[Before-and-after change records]
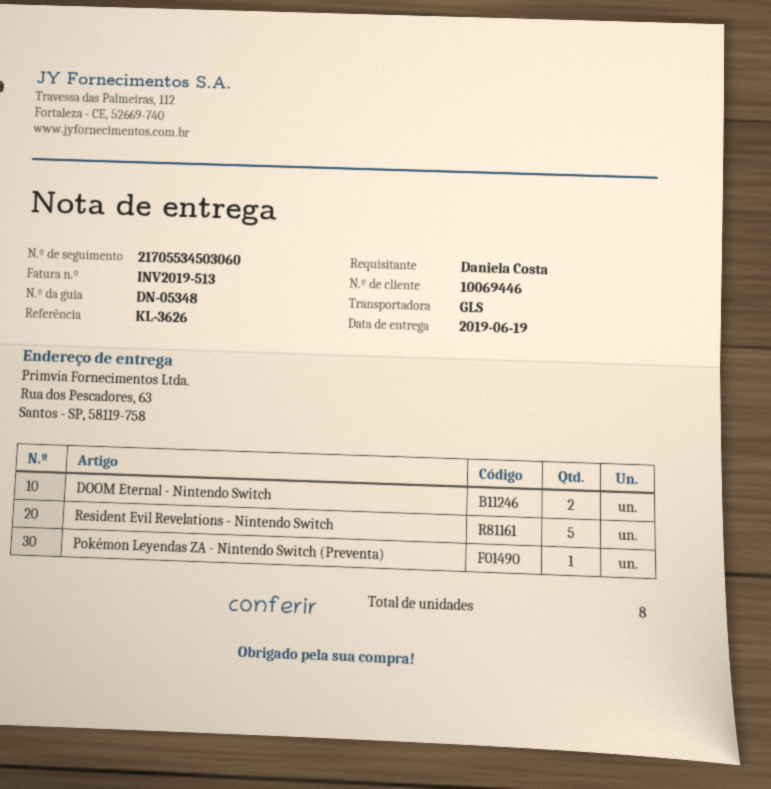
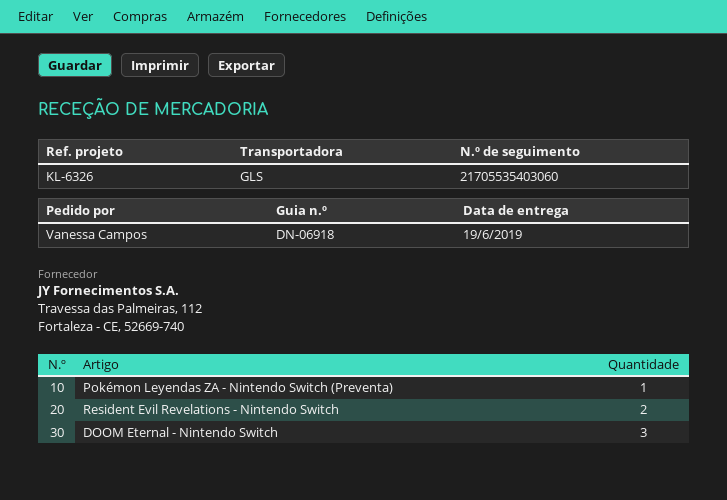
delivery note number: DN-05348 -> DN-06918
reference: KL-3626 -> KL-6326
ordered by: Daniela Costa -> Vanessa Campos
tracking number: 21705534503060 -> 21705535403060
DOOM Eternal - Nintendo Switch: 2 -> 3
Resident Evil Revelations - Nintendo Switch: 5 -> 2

Work order
Quote only the lines from the one containing "reference: KL-3626 -> KL-6326" through the final line of the records, with both ends included.

Answer to the exercise
reference: KL-3626 -> KL-6326
ordered by: Daniela Costa -> Vanessa Campos
tracking number: 21705534503060 -> 21705535403060
DOOM Eternal - Nintendo Switch: 2 -> 3
Resident Evil Revelations - Nintendo Switch: 5 -> 2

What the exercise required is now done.